This is what AI is for.
Sure, I could have written a script to do it, but why spend time creating something I might not need again for some time?

Oh wait, I should have hired someone to do it, to prevent 'robots' from taking our jobs.

Thursday, June 20, 2024

 How focused am I on wrapping my brain around making this code work?

Well, I just used my teeth to rip the top off the Ziploc bag my sandwich is in, and only noticed when I was trying to get the sandwich out.

I am blaming it on my having also pulled a tiny package of chips out of my lunchbox, so I was thinking I was opening that.

Tuesday, October 31, 2023

Bang your head! Tech stuff will drive you mad!

If at first you do not secede, bang your head on the desk a couple of more times. Then step back and look at it all again.

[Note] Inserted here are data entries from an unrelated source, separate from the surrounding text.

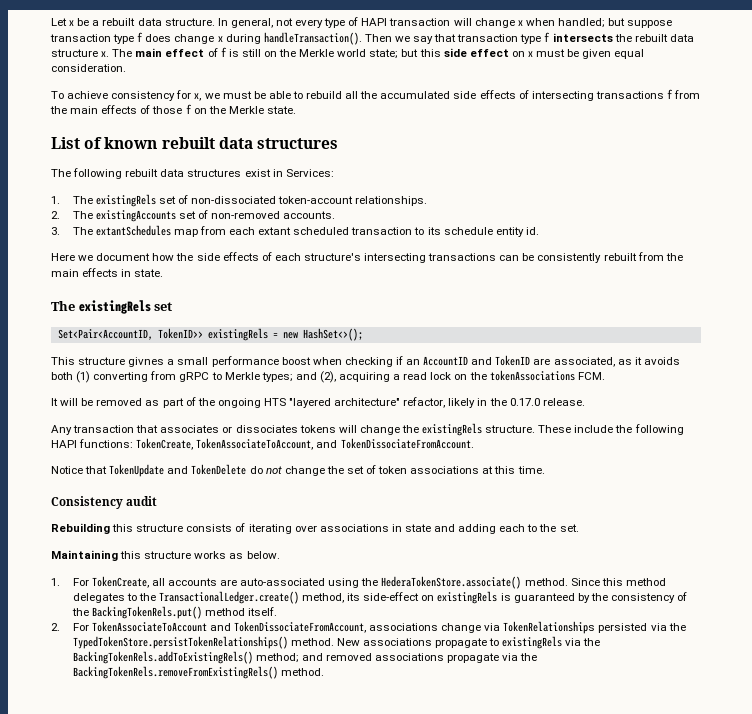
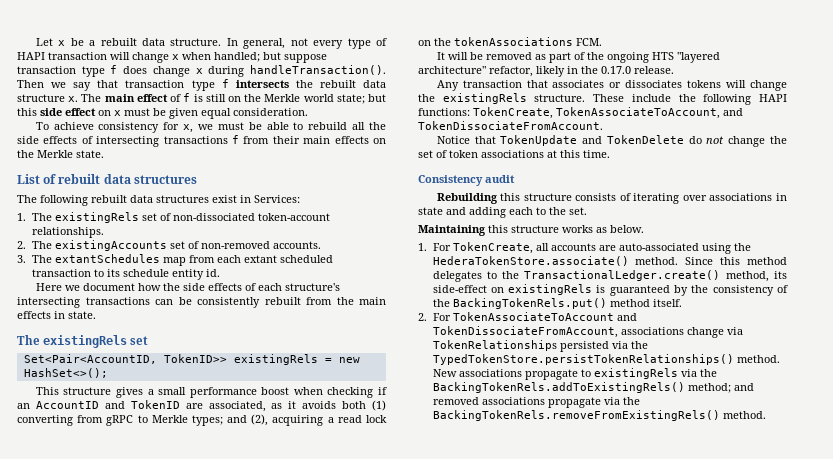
[380,91,451,99] accumulated -> (386, 126) none
[50,104,192,114] the main effects of those f -> [272,136,369,144] their main effects
[104,137,158,149] known -> (57, 179) none
[128,357,165,367] givnes -> [115,387,143,398] gives

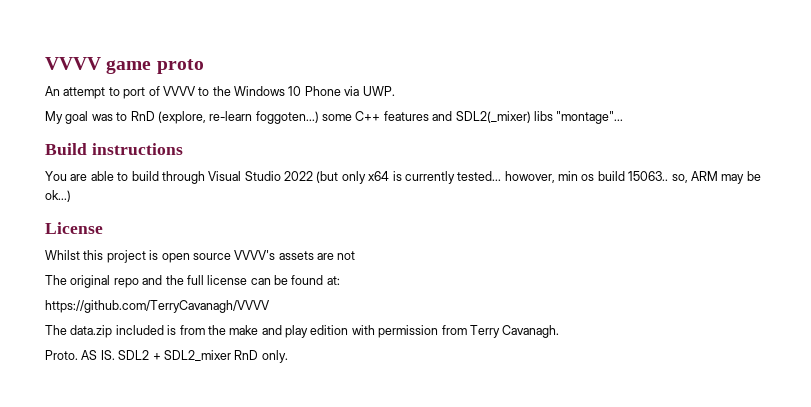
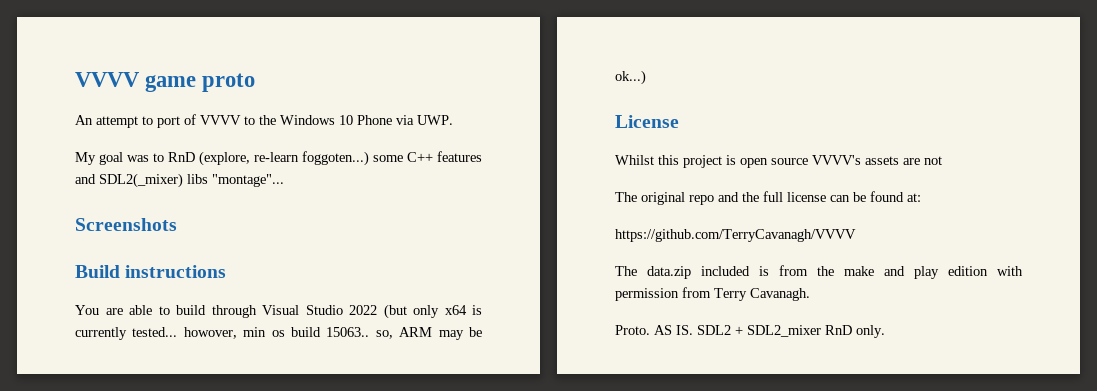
(624, 117) none -> [75,218,177,231] // Screenshots

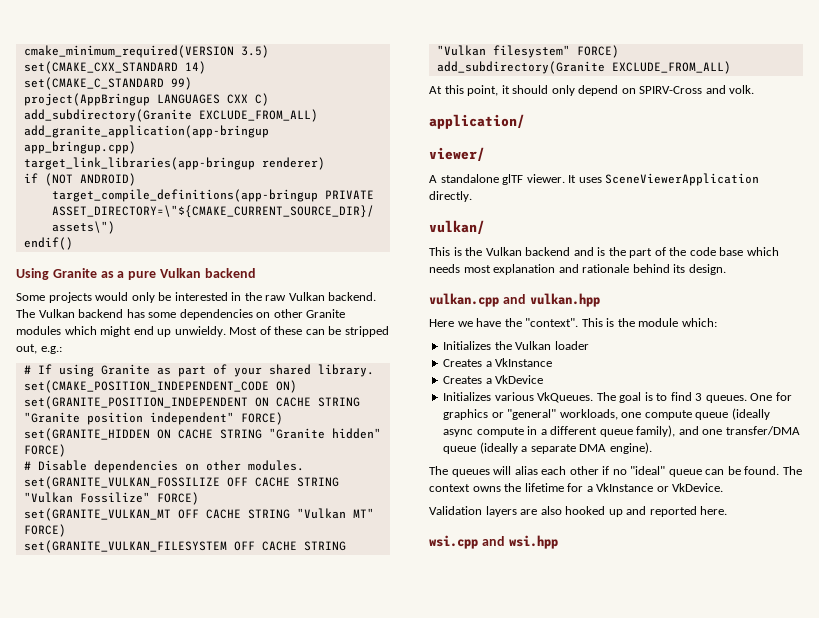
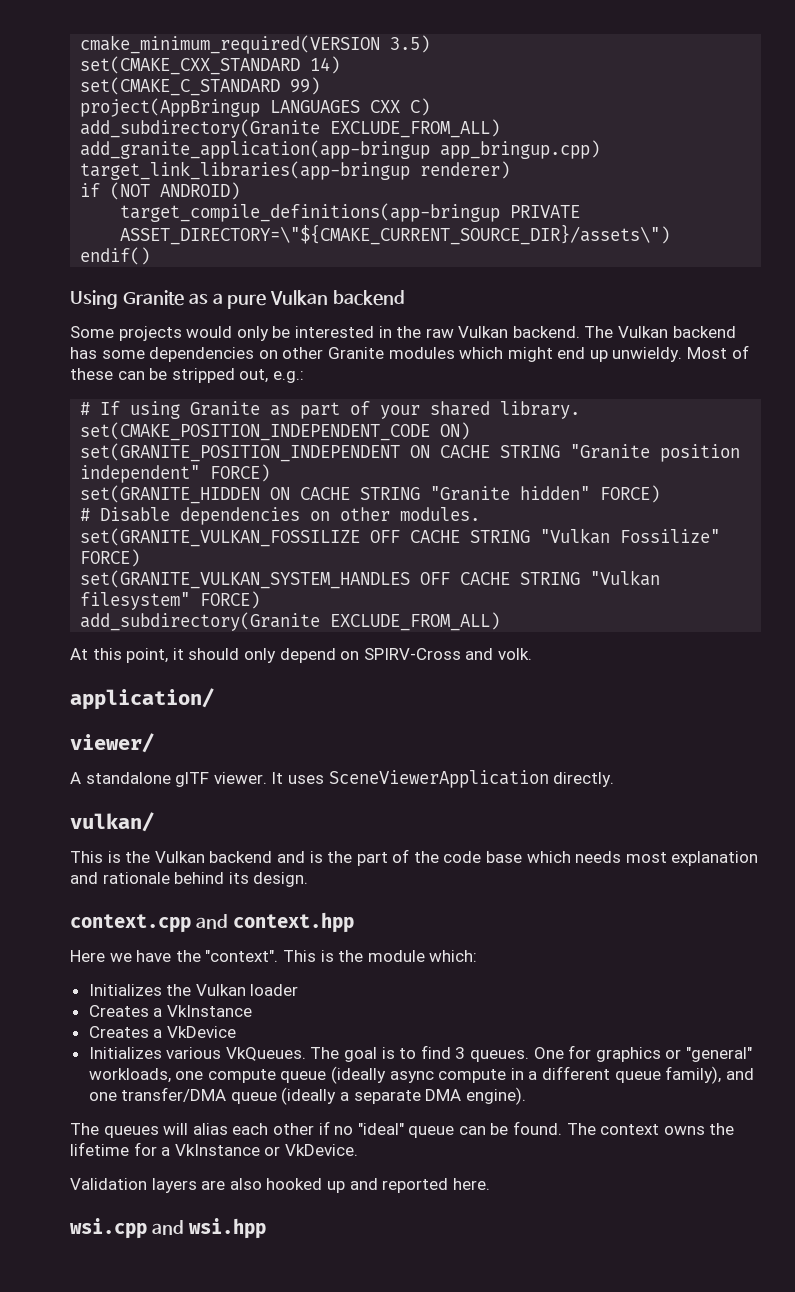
[23,508,374,521] [23,524,66,537] [23,540,227,553] set(GRANITE_VULKAN_MT OFF CACHE STRING "Vulkan MT" FORCE) // set(GRANITE_VULKAN_FILESYSTEM -> [80,570,411,589] set(GRANITE_VULKAN_SYSTEM_HANDLES
[429,293,600,307] vulkan.cpp and vulkan.hpp -> [70,912,354,933] context.cpp and context.hpp

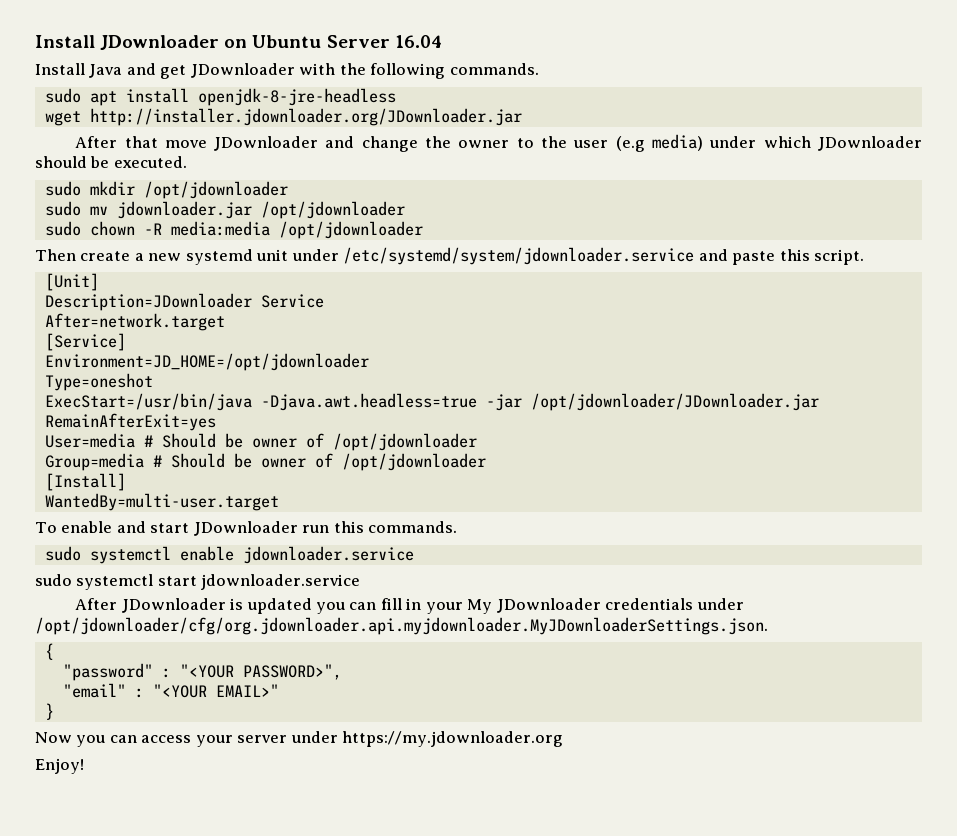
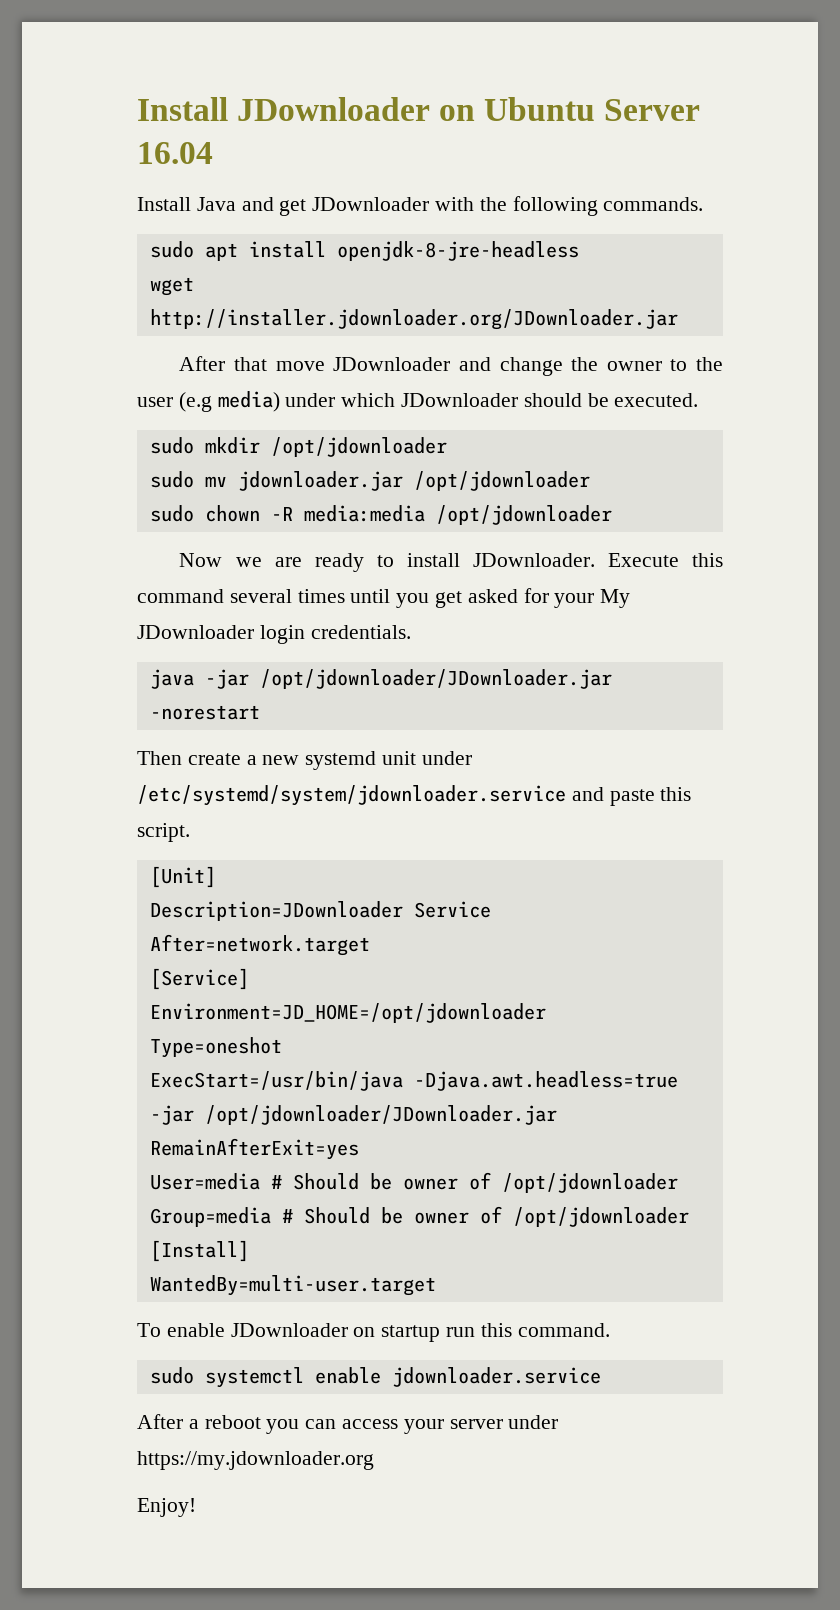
(423, 230) none -> [179,553,723,572] [137,588,631,608] [137,625,411,644] [149,669,612,689] [149,705,260,720] // Now we are ready to install JDownloader. Execute this command several times until you get asked for your My JDownloader login credentials. // java -jar /opt/jdownloader/JDownloader.jar -norestart
[116,521,298,536] and start JDownloader -> [230,1323,441,1342] JDownloader on startup
[368,521,458,533] commands. -> [517,1323,610,1337] command.
[35,574,361,590] [75,598,744,614] [35,617,768,635] [44,643,54,660] [62,663,342,681] [62,683,279,698] [44,703,54,720] [35,732,72,743] sudo systemctl start jdownloader.service // After JDownloader is updated you can fill in your My JDownloader credentials under /opt/jdownloader/cfg/org.jdownloader.api.myjdownloader.MyJDownloaderSettings.json. // { // "password" : "<YOUR PASSWORD>", // "email" : "<YOUR EMAIL>" // } // Now -> [137,1414,261,1429] After a reboot

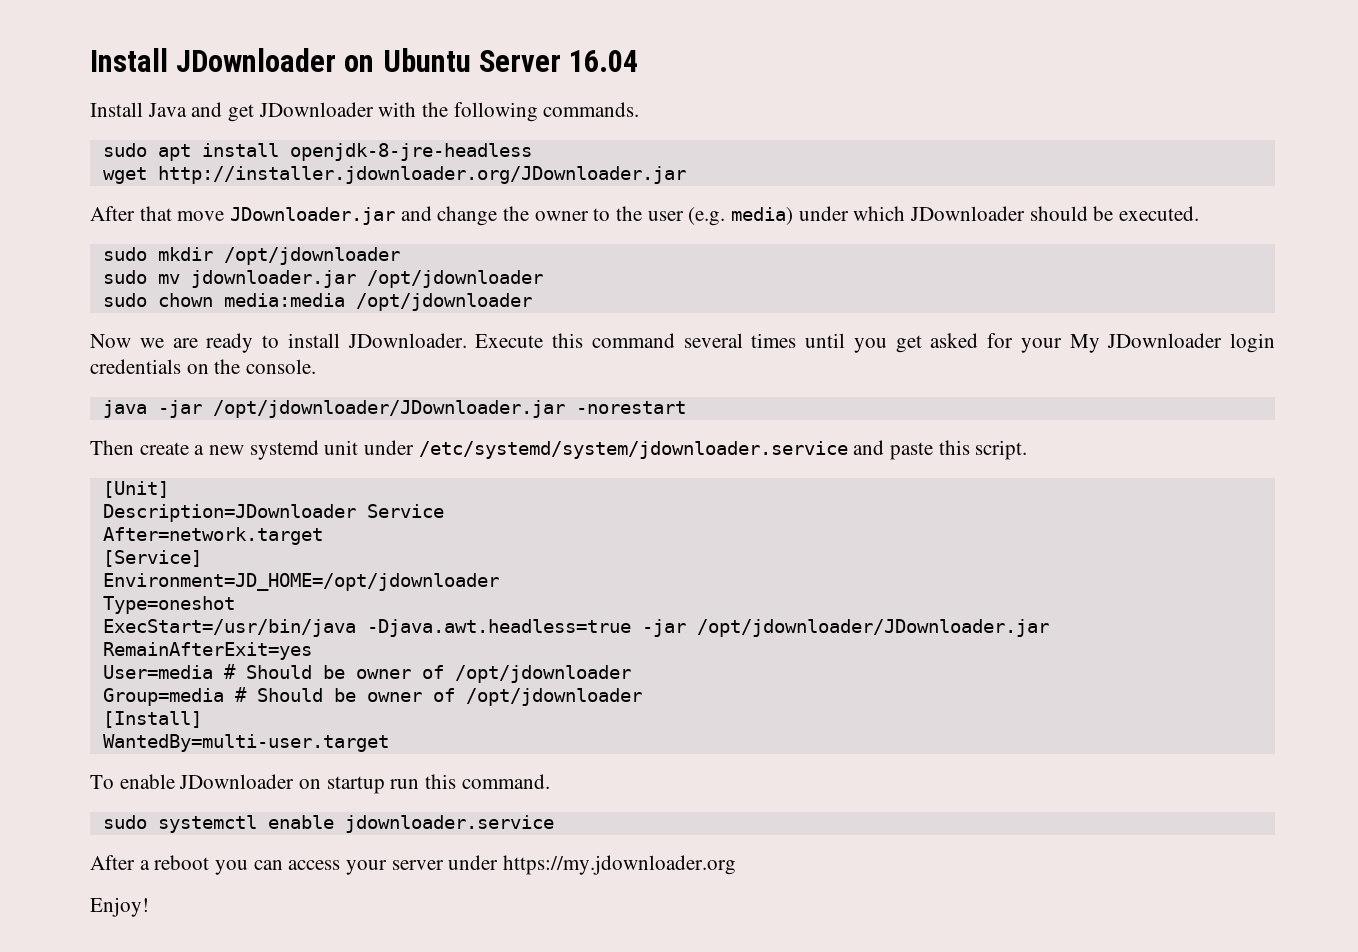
[333,357,451,371] JDownloader -> [230,207,396,225] JDownloader.jar
[178,392,212,412] (e.g -> [688,207,726,226] (e.g.
[270,507,293,521] -R -> (213, 300) none
[310,625,411,639] credentials. -> [90,359,317,374] credentials on the console.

Trying to install custom HTML snippits in VS Code. Looks super easy. Follow the tutorial perfectly. https://code.visualstudio.com/docs/editor/userdefinedsnippets#_create-your-own-snippets

Go here.
Select HTML
Paste this in the json file that opens.
Save it.
Done.

Fails to work. OK, delete file and try again.
Fails again.
What the... oh wait. The html file I am trying it in is coming up as a django-html file. What if I pick django rather than html?
SUCCESS!

Wednesday, October 25, 2023

Get A Big Picture View

 One of the things that has come up when I am helping people is that they don't just need to create a solution, they need a solution that works well with what others are doing. Your solution shouldn't create headaches for others.


This isn't just a coding thing, but in all things. Moving the teapots to the 3rd shelf might be a solution, but some of the folks who use the teapots are not able to reach the 3rd shelf, and now they have to get the step stool to make tea.

Sometimes you need to step back for a minute and get a big picture view of what's going on.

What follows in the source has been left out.